*** Opening of SUPPLIED RECORDS ***

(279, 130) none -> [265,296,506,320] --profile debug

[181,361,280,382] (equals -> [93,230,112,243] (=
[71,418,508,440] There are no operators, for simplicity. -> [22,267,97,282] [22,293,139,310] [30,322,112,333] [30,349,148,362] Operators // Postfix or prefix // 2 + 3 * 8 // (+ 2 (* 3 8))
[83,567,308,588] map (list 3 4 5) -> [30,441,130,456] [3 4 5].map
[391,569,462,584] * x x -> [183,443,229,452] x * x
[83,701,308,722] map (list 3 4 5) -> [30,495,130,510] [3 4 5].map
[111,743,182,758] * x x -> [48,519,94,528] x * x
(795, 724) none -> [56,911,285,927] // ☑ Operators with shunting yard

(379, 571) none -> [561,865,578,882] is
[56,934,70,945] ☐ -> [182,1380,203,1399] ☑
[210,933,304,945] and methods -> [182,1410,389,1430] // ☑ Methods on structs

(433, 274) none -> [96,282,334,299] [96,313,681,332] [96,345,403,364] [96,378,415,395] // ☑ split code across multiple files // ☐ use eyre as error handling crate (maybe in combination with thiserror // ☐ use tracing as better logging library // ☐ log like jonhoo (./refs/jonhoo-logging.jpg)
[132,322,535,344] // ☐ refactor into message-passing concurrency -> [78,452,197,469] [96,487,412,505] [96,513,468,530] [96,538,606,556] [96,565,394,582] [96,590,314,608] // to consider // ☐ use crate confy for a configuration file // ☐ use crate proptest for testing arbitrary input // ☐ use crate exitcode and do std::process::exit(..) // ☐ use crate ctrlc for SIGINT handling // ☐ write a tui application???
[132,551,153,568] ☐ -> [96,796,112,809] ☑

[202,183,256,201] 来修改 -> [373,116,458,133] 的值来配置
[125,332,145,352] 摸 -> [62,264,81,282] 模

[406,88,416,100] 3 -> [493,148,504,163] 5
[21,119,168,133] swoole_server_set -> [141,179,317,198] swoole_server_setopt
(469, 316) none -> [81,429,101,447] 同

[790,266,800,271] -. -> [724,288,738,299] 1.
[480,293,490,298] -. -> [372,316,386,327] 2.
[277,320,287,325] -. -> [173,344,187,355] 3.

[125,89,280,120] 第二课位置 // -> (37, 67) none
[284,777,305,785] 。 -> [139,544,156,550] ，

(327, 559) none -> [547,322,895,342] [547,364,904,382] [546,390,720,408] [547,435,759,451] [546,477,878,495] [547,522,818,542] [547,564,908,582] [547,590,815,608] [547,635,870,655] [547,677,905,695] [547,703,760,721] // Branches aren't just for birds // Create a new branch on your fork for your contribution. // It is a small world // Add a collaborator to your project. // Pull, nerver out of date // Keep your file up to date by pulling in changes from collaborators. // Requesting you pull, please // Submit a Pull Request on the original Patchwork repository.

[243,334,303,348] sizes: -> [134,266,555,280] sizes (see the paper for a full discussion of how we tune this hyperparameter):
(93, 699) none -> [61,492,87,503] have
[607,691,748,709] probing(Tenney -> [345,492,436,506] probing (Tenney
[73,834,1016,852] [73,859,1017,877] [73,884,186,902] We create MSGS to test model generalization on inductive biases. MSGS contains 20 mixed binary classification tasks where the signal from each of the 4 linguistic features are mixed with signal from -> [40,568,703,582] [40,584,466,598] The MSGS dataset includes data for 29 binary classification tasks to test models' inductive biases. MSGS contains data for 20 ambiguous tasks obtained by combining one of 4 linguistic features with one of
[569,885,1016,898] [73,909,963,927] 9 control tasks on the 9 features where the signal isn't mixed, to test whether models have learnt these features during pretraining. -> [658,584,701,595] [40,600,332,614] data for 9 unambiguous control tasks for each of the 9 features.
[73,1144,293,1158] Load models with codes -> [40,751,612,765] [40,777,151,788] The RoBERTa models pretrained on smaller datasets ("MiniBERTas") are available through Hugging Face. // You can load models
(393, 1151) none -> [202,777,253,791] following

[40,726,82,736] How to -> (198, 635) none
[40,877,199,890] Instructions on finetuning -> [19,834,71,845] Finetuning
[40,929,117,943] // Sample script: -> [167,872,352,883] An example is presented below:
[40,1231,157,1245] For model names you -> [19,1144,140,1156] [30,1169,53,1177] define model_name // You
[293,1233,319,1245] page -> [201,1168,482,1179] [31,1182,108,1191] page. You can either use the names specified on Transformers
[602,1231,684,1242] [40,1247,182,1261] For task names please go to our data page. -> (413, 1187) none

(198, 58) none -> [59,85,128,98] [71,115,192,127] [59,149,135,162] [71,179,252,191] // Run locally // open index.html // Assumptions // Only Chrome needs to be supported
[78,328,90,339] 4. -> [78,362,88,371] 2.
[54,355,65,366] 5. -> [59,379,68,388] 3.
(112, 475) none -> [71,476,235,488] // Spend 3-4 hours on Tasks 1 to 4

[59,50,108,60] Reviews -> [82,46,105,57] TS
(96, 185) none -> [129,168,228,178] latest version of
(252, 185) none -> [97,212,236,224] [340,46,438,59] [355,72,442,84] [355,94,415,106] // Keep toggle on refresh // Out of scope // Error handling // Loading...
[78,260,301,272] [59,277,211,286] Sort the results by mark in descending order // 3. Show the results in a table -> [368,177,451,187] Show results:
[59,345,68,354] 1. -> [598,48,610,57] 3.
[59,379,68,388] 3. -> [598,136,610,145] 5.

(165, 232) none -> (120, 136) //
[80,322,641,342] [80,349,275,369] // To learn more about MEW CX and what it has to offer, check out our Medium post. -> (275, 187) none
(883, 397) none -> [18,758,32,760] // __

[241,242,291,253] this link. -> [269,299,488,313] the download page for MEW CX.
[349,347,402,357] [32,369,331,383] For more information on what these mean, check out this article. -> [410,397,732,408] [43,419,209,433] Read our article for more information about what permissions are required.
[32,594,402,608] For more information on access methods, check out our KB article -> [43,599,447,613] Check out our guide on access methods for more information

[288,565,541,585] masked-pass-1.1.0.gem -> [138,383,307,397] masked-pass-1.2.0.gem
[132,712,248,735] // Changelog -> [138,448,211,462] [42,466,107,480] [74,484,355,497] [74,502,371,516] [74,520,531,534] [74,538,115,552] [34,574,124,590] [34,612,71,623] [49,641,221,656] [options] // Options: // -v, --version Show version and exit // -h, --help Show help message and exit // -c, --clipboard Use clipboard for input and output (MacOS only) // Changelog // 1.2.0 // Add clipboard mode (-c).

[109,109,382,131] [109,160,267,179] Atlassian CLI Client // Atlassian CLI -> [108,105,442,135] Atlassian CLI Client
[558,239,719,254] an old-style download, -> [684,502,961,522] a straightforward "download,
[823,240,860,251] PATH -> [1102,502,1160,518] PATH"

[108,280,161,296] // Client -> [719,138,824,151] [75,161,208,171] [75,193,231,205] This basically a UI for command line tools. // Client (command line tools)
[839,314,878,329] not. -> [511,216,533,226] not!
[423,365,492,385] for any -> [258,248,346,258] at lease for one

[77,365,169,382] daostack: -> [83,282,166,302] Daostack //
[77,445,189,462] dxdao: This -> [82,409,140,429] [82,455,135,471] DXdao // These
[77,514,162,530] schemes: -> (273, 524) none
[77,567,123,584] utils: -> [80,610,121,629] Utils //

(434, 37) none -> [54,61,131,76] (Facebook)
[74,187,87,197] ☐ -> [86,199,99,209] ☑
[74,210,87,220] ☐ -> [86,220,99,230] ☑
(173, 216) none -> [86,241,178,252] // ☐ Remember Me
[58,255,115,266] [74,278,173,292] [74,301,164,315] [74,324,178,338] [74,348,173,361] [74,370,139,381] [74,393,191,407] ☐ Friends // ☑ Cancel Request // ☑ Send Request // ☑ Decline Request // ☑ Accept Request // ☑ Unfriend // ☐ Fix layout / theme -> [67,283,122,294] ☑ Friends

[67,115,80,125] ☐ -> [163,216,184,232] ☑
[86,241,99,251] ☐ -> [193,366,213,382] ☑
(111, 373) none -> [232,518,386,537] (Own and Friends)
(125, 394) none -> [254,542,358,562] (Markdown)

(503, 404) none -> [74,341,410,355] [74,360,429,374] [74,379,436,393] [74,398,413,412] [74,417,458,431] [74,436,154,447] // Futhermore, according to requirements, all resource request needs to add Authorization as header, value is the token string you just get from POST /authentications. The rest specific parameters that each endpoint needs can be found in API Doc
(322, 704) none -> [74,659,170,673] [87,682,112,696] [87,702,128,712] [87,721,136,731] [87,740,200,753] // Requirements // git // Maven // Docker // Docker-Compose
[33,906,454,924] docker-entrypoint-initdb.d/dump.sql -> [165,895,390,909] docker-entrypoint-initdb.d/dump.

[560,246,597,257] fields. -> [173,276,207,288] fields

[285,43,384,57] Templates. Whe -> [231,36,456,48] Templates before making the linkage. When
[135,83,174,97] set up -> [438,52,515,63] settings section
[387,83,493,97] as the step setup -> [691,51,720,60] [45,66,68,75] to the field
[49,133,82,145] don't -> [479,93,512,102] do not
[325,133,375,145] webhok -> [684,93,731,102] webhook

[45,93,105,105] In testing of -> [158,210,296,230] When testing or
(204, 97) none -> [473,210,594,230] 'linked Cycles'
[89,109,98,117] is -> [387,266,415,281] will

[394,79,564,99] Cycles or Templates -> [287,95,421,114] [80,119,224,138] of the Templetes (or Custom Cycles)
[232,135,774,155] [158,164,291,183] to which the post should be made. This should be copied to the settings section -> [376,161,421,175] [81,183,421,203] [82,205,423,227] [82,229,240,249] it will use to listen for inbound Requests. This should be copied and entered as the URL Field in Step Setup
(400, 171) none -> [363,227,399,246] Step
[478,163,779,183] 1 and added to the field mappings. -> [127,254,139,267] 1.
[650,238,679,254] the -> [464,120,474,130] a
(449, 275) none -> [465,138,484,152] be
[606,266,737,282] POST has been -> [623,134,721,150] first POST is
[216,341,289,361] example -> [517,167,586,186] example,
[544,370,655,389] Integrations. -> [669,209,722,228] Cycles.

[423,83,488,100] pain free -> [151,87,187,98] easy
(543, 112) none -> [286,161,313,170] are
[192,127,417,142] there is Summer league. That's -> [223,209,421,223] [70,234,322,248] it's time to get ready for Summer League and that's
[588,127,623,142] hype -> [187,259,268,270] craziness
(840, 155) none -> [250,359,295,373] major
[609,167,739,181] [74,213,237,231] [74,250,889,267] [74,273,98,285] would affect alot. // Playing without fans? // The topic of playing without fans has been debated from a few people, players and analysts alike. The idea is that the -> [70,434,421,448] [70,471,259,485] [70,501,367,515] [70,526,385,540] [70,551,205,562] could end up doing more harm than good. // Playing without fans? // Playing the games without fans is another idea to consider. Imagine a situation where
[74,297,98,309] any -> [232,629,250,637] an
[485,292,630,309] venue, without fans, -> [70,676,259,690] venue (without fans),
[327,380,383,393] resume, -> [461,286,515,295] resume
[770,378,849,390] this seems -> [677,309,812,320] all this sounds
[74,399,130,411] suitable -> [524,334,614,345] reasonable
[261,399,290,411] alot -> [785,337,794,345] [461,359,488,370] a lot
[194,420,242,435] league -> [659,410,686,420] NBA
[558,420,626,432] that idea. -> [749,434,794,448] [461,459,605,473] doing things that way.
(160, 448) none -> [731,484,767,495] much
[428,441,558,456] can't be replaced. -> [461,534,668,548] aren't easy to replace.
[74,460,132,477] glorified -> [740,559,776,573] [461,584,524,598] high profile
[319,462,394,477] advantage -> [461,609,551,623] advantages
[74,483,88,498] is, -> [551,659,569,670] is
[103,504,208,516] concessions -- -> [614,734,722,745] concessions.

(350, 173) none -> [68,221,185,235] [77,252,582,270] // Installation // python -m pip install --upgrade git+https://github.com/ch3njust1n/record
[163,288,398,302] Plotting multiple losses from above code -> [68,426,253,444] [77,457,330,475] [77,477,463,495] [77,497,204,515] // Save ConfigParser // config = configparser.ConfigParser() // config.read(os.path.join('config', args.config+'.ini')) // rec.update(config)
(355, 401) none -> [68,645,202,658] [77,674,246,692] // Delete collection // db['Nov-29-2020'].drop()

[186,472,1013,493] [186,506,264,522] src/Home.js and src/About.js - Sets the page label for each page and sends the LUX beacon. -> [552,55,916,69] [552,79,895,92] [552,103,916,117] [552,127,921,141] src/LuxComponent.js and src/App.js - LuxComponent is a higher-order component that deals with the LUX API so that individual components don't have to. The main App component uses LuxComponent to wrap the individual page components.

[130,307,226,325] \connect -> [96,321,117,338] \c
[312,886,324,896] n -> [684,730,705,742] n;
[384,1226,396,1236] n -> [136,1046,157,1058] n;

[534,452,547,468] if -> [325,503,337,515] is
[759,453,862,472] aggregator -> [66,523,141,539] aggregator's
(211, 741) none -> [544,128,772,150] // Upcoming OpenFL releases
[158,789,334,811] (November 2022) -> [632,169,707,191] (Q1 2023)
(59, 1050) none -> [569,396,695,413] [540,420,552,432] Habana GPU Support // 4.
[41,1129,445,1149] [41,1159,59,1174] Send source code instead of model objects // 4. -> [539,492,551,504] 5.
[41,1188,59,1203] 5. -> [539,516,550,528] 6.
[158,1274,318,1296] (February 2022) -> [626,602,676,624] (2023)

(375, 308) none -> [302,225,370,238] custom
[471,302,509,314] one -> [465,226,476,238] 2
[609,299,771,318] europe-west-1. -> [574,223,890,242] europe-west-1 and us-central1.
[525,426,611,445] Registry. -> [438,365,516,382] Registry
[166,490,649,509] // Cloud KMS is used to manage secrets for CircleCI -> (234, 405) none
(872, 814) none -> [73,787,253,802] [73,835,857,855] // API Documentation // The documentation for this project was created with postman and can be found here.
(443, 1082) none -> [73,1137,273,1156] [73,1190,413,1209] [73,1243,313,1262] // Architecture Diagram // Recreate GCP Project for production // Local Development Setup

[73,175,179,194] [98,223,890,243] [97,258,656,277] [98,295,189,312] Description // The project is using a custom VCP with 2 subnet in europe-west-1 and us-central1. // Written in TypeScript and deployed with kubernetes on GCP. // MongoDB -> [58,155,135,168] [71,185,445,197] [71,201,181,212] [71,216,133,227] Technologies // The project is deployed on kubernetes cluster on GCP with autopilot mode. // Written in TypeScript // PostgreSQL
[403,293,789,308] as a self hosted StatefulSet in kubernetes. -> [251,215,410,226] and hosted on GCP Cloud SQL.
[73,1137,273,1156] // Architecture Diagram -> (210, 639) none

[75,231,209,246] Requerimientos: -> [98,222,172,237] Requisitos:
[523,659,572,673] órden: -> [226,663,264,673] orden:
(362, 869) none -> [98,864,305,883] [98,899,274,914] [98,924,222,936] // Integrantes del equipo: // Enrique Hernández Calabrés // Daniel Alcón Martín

*** Close of SUPPLIED RECORDS ***

*TASK DIRECTIONS*: Taking the entries above, write out exactly the lines starting with the line containing "[569,885,1016,898] [73,909,963,927] 9" and going on through the line containing "[73,1144,293,1158] Load models", both included, and nothing else.

*OUTPUT OF THE TASK*:
[569,885,1016,898] [73,909,963,927] 9 control tasks on the 9 features where the signal isn't mixed, to test whether models have learnt these features during pretraining. -> [658,584,701,595] [40,600,332,614] data for 9 unambiguous control tasks for each of the 9 features.
[73,1144,293,1158] Load models with codes -> [40,751,612,765] [40,777,151,788] The RoBERTa models pretrained on smaller datasets ("MiniBERTas") are available through Hugging Face. // You can load models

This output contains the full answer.